16 de janeiro de 2009

Em nome do quê?

Seguindo um pouco algumas ideias daqui e outras dali e talvez dacolá, vêm-me às vezes razões para um proselitismo ateu, se é que essa coisa existe. Provavelmente, não, mas não me parece que seja impeditivo de nada.


Não tenho nada contra quem acredita num deus ou em vários deuses, desde que o façam na esfera privada ou no interior da sua comunidade de crentes. Sempre que isso se torna público e é trazido para a vida social e política sou contra. Quando isso acontece, causa-me sempre alguma brotoeja. Até parece que é suposto que eu, não crente, tenho obrigação de estar a par das conversas que cada um tem com o seu deus e, sobretudo que terei escutado o que deus lhes disse. Nas suas cabecinhas crentes está embutida a ideia de que o seu deus é universal e que portanto fala para todos e que todos ouvem e se há uns que não ligam ou não acredita é porque têm uma deficiência neuronal na área da fé. Enfim, também tenho direito aos meus delírios.


Se a fé, a crença num deus salvador, justiceiro, bom, mau ou como calha, se reservar ao âmbito privado, parece que não vem mal nenhum ao mundo. Pelo contrário, quando uns se armam em iluminados de uma capacidade, conferida e legitimada apenas pela sua fé, de atribuir a outros uma classificação (inclusiva ou exclusiva) que no limite pode acabar numa guerra a matarem-se uns ao outros, há aqui alguma coisa que não está bem e eu não consigo ficar indiferente e respeitador da "liberdade religiosa". Se pensarmos que acontecem guerras em nome de um deus que ainda por cima dizem ser único e o mesmo para todos, não sei mesmo que nome dar a isto. Estou indeciso entre procurar aqui ou aqui.


Já me têm chamado intolerante e arrogante perante a fé dos outros por ter esta posição de confronto. Costumo responder que o facto de não acreditar na existência de um deus não condena ninguém à fogueira, ao apedrejamento, ao ostracismo e por aí fora. Não há conhecimento de que um ideal ateu tenha dado origem a uma "guerra santa", "jihad", ou "cruzada" em que uma parte da humanidade quer eliminar outra parte a quem designa reciprocamente como infiel, apenas porque, ou não acredita em deus, ou, acreditando, acredita de forma ligeiramente diferente.


Se deus existisse, já teria posto cobro a isto. mas deus, dizem, concedeu aos homens o "livre arbítrio". Então está bem. Podem matar-se uns aos outros em seu nome.





Há dias recebi por mail um video em que Obama fala sobre tolerância religiosa.

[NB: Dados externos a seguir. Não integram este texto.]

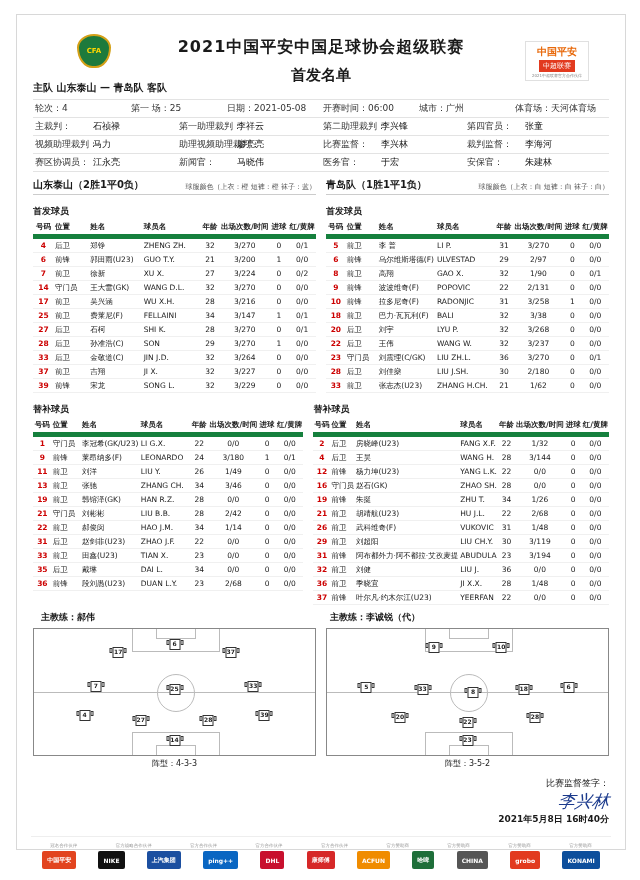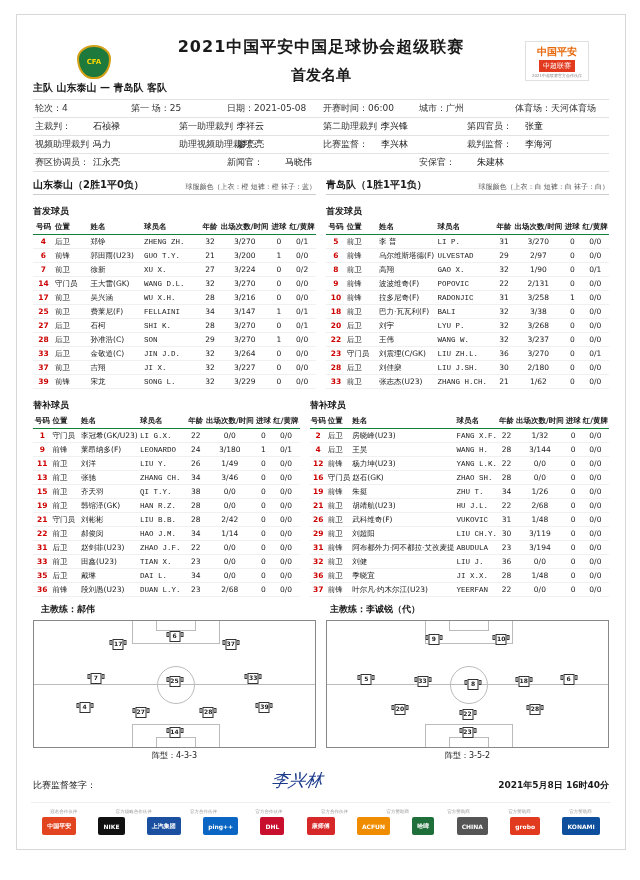--- a/index.html
+++ b/index.html
@@ -8,7 +8,7 @@
   .sheet{position:absolute;left:16px;top:14px;width:608px;height:834px;border:1px solid #d8d8d8;background:#fff;}
   
   .hdr{position:relative;height:58px;}
-  .logo{position:absolute;left:60px;top:30px;width:34px;height:34px;}
+  .logo{position:absolute;left:60px;top:19px;width:34px;height:34px;}
   .logo .shield{width:34px;height:34px;border-radius:50% 50% 45% 45%/40% 40% 60% 60%;background:#1d7a3c;border:2px solid #d4a017;box-sizing:border-box;display:flex;align-items:center;justify-content:center;}
   .logo .shield span{color:#ffd700;font-size:7px;font-weight:bold;}
   .title1{text-align:center;font-size:16px;font-weight:bold;letter-spacing:1px;padding-top:22px;}

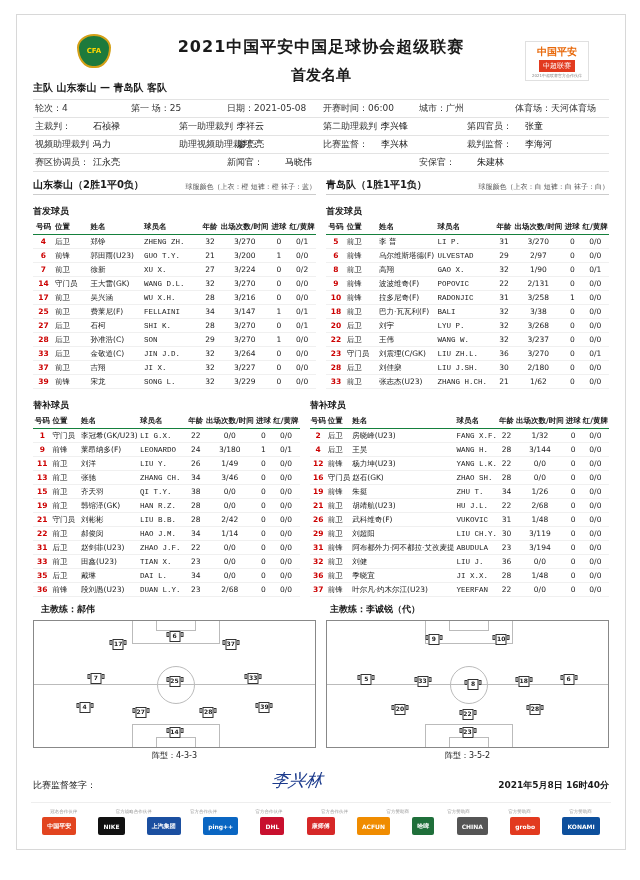--- a/index.html
+++ b/index.html
@@ -168,6 +168,10 @@
             <span class="cellv">马晓伟</span>
           </div>
       <div class="infocell">
+            <span class="cellk">医务官：</span>
+            <span class="cellv">于宏</span>
+          </div>
+      <div class="infocell">
             <span class="cellk">安保官：</span>
             <span class="cellv">朱建林</span>
           </div>

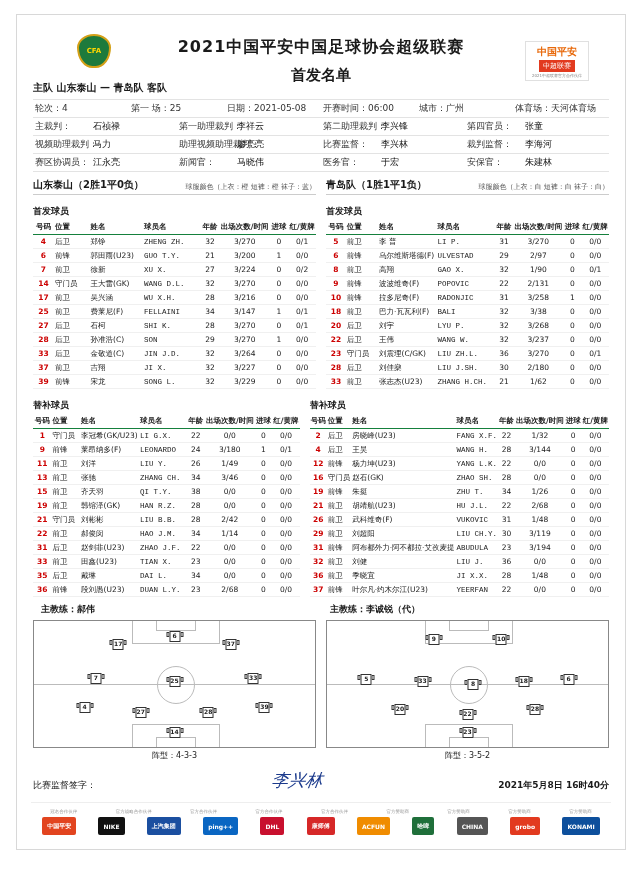--- a/index.html
+++ b/index.html
@@ -34,7 +34,7 @@
   .kitinfo{font-size:7px;color:#555;}
   .sectitle{font-size:9px;font-weight:bold;margin:4px 0 2px 0;}
   table{width:100%;border-collapse:collapse;font-size:7.5px;}
-  th{font-weight:bold;color:#222;border-bottom:1px solid #15803d;padding:2px 1px;text-align:left;white-space:nowrap;}
+  th{font-weight:bold;color:#222;border-bottom:5px solid #15803d;padding:2px 1px;text-align:left;white-space:nowrap;}
   td{padding:1.5px 1px;border-bottom:1px solid #f0f0f0;white-space:nowrap;overflow:hidden;}
   .c-num{width:22px;text-align:center;color:#c00;font-weight:bold;}
   .c-pos{width:42px;}

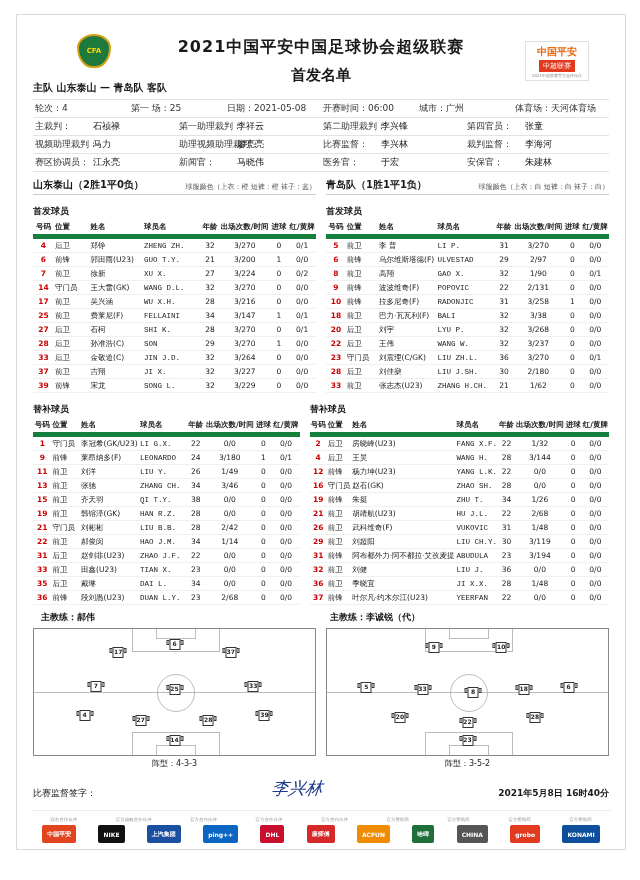--- a/index.html
+++ b/index.html
@@ -39,7 +39,7 @@
   .c-num{width:22px;text-align:center;color:#c00;font-weight:bold;}
   .c-pos{width:42px;}
   .c-name{width:58px;}
-  .c-en{width:66px;font-family:Liberation Mono, monospace;}
+  .c-en{width:66px;}
   .c-age{width:20px;text-align:center;}
   .c-apps{width:40px;text-align:center;}
   .c-goal{width:18px;text-align:center;}

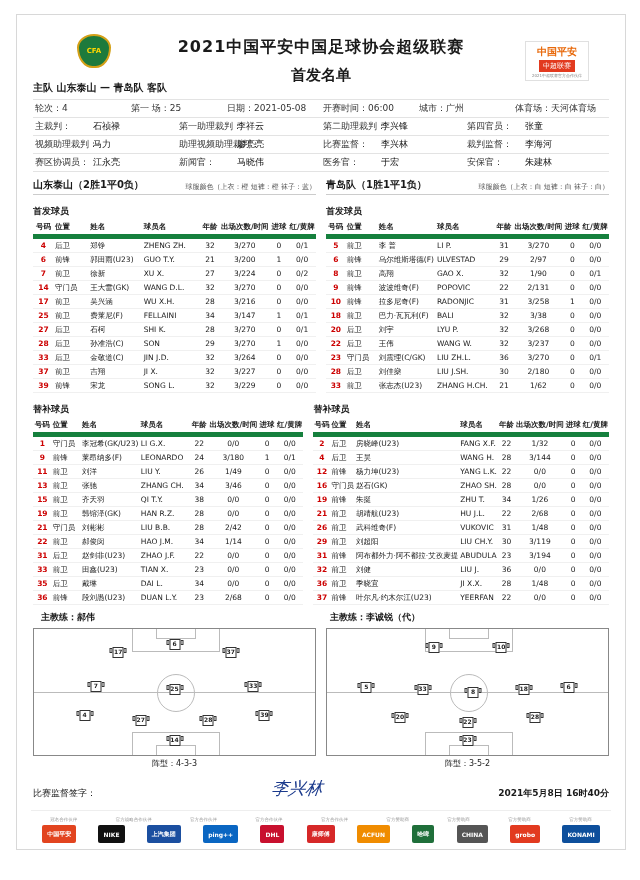--- a/index.html
+++ b/index.html
@@ -512,16 +512,6 @@
                 <td class="c-card">0/0</td>
               </tr>
               <tr>
-                <td class="c-num">15</td>
-                <td class="c-pos">前卫</td>
-                <td class="c-name">齐天羽</td>
-                <td class="c-en">QI T.Y.</td>
-                <td class="c-age">38</td>
-                <td class="c-apps">0/0</td>
-                <td class="c-goal">0</td>
-                <td class="c-card">0/0</td>
-              </tr>
-              <tr>
                 <td class="c-num">19</td>
                 <td class="c-pos">前卫</td>
                 <td class="c-name">韩镕泽(GK)</td>

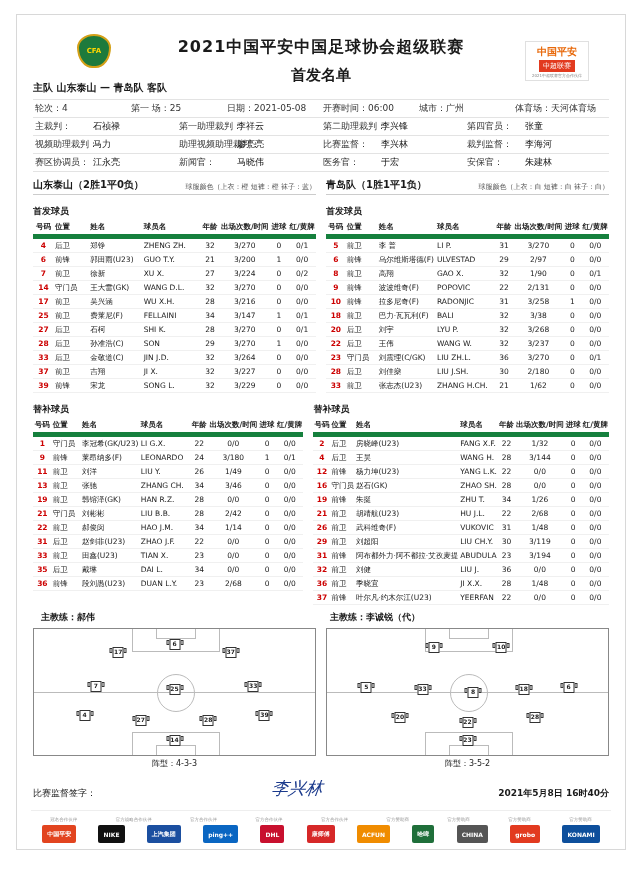--- a/index.html
+++ b/index.html
@@ -65,7 +65,7 @@
   .formrow{display:flex;margin:2px 16px 0 16px;gap:10px;}
   .formrow .col{font-size:8px;text-align:center;}
   
-  .signrow{display:flex;margin:8px 16px 0 16px;align-items:flex-end;}
+  .signrow{display:flex;margin:8px 16px 0 16px;align-items:flex-end;flex-direction:column;}
   .signlabel{font-size:9px;}
   .sig{flex:1;text-align:center;font-family:"DejaVu Serif","Liberation Serif",serif;font-size:17px;font-style:italic;color:#1b3a8c;transform:skewX(-8deg);}
   .datestr{font-size:9px;font-weight:bold;}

Vinha legendado em português, não tinha som e era uma nítida colagem de partes embora aparentemente do mesmo momento. Duvidei da sua autenticidade e fui pesquisar. Esse discurso existiu mesmo e terá ocorrido em Junho de 2008 e logo no início diz assim:


Whatever we once were, we're no longer just a christian nation; we are also a jewish nation, a muslim nation, a buddhist nation, a hindu nation and a nation of non-believers...



Não consegui a transcrição integral, mas do que me lembro da legendagem em português é bem interessante. Também li nessas pesquisas que este discurso causou bastante polémica no seio dos meios católicos e evangélicos mais conservadores, acusando-o de pôr em causa a herança cristã e fundadora da América (também todos sabemos do valor dessas heranças em sangue) e o tom é de tal modo ameaçador que não me admiraria que um dia destes Obama sofra um atentado com essa motivação. Tudo em nome de deus, claro.